As safras tradicionais ou indígenas e os alimentos produzidos a partir delas são conhecidos por serem benéficos de várias maneiras para os agricultores comunais. Mas, ao longo dos anos, o cultivo dessas safras, bem como o consumo de tais alimentos, tem diminuído devido a uma variedade de razões, incluindo atitude ou percepção e a tentação de cultivar as chamadas safras comerciais que podem nem sempre ser adequadas a determinado áreas.

A opção inteligente 

Martin Moyo, um cientista agrícola e representante do Instituto Internacional de Pesquisa de Culturas para os Trópicos Semi-Áridos no Zimbábue, diz que culturas como sorgo, milheto e amendoim são “alimentos inteligentes”. O instituto, que tem sede regional na periferia de Bulawayo, desenvolve pesquisas em agricultura de sequeiro. 

Ele reconhece que há várias barreiras a serem superadas pelos agricultores antes de adotar essas safras, mas diz que seu cultivo e consumo devem ser promovidos. “Eles têm vários benefícios para a saúde e também são ecológicos porque têm uma pegada hídrica menor, pois precisam de menos água para ser produzida, e também são bons para o solo, pois extraem menos nutrientes e também requerem menos fertilizantes do que outras culturas.” 

O cientista alimentar e professor universitário Makhosi Mahlangu, que realizou parte de seus estudos na Itália, diz que os zimbabuanos - e africanos em todo o continente - deveriam seguir os italianos e franceses, que têm muito orgulho de sua herança alimentar mundialmente famosa.

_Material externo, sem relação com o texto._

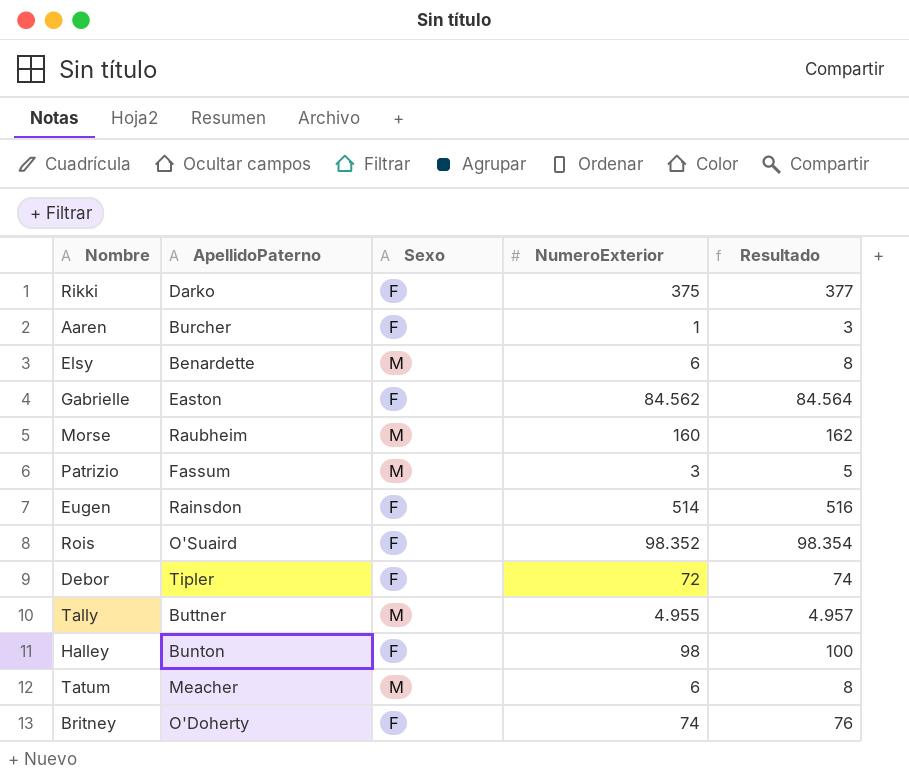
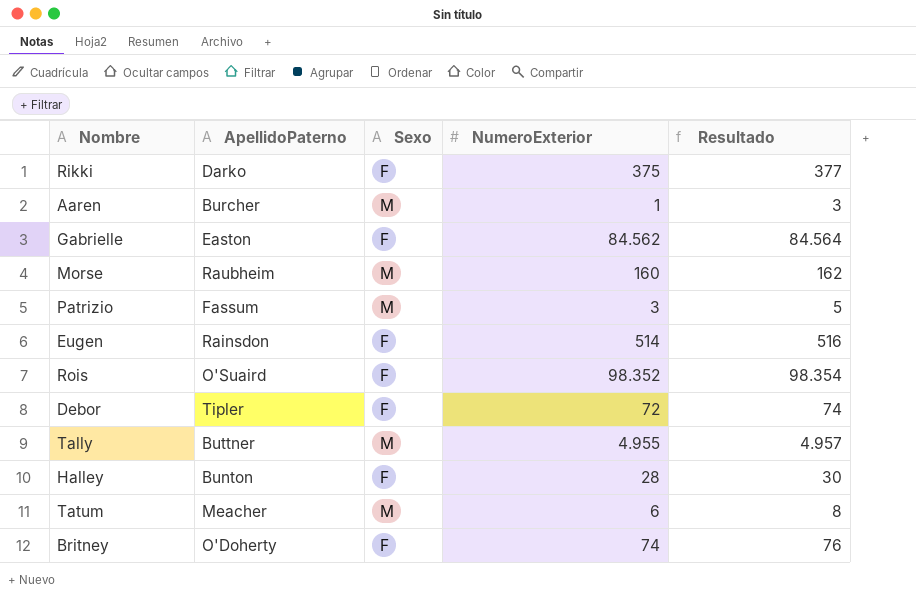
row Elsy: Benardette | M | 6 | 8 -> none
Aaren | Sexo: F -> M
Halley | NumeroExterior: 98 -> 28
Halley | Resultado: 100 -> 30

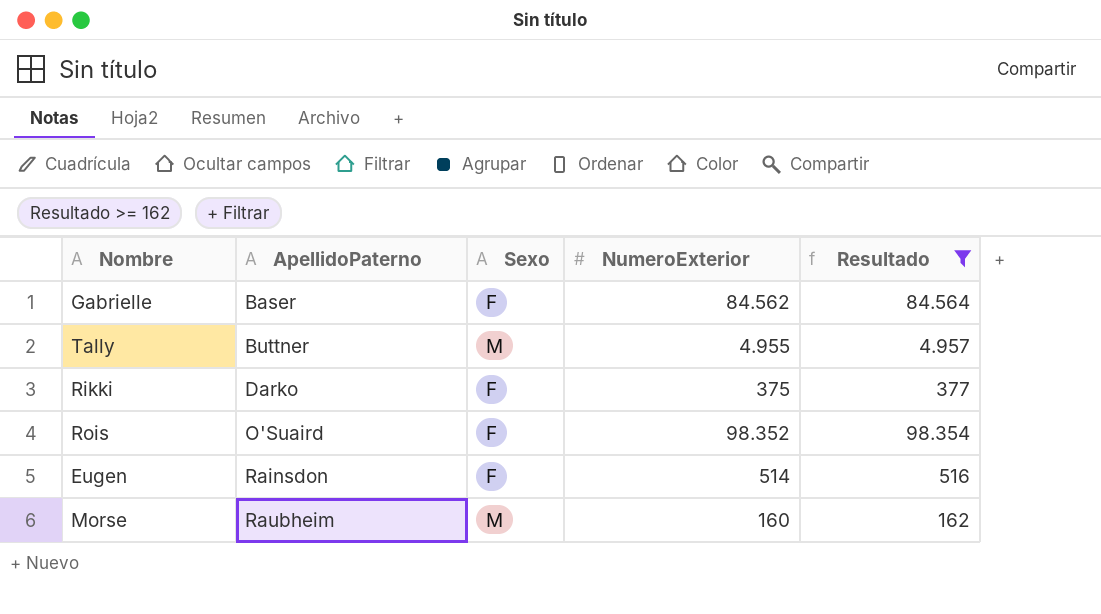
filter: none -> Resultado >= 162
row order: none -> ApellidoPaterno ascending
Gabrielle | ApellidoPaterno: Easton -> Baser

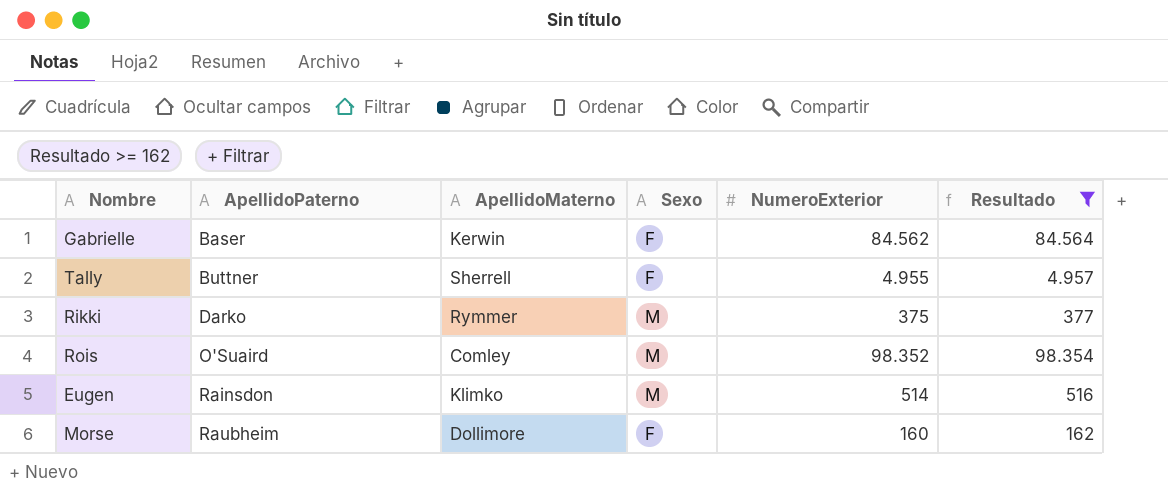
column ApellidoMaterno | position: none -> 3
Tally | Sexo: M -> F
Rikki | Sexo: F -> M
Rois | Sexo: F -> M
Eugen | Sexo: F -> M
Morse | Sexo: M -> F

“É triste que muitos moradores acreditem que comer comida ocidental é algum tipo de símbolo de status e, portanto, você costuma ver longas filas em lanchonetes, pessoas fazendo fila para comprar o que é essencialmente junk food. As estatísticas podem não estar prontamente disponíveis, mas agora temos mais moradores locais sofrendo de doenças não transmissíveis, como diabetes e hipertensão, que muitas vezes são atribuídas aos nossos hábitos alimentares. Só voltamos a comer nossos alimentos tradicionais depois de ouvir o conselho do médico, mas não deveria ser o caso ”, disse Mahlangu.

O médico zimbabuense Simbiso Ranga, que vive nos Estados Unidos, disse que o júri ainda pode estar decidido sobre os benefícios reais para a saúde das safras ou alimentos indígenas, porque poucas pesquisas foram realizadas a esse respeito. Ele, no entanto, acredita que os alimentos tradicionais são mais saudáveis ​​do que os alimentos processados.

“É importante que os moradores voltem aos seus alimentos tradicionais porque eles vêm como alimentos orgânicos que não são geneticamente modificados. Portanto, as chances de doenças como o câncer, que tem sido associado a alguns dos alimentos geneticamente modificados que são consumidos no mundo ocidental, são menores ”, disse Ranga.

Segundo a historiadora e ativista cultural Phatisa Nyathi, a política e a ideologia desempenham um papel nas questões alimentares em todo o mundo porque há muito dinheiro a ser ganho - desde a fabricação de sementes híbridas até o processamento de alimentos que acabam nas prateleiras dos supermercados.

“A agenda das corporações globais com grandes lucros obviamente incluirá dissuadir os agricultores e consumidores de cultivar e comer o que está disponível na terra para que possam continuar a ganhar dinheiro. É um grande golpe, e quanto mais cedo percebermos que é do nosso interesse voltar aos nossos alimentos tradicionais, melhor ”, disse Nyathi.

Pode ser o começo ainda, mas feiras de sementes e alimentos como a que está sendo promovida pelo Zimbabwe Project Trust podem ajudar a despertar os agricultores e o público para os muitos benefícios de produzir e consumir culturas alimentares indígenas.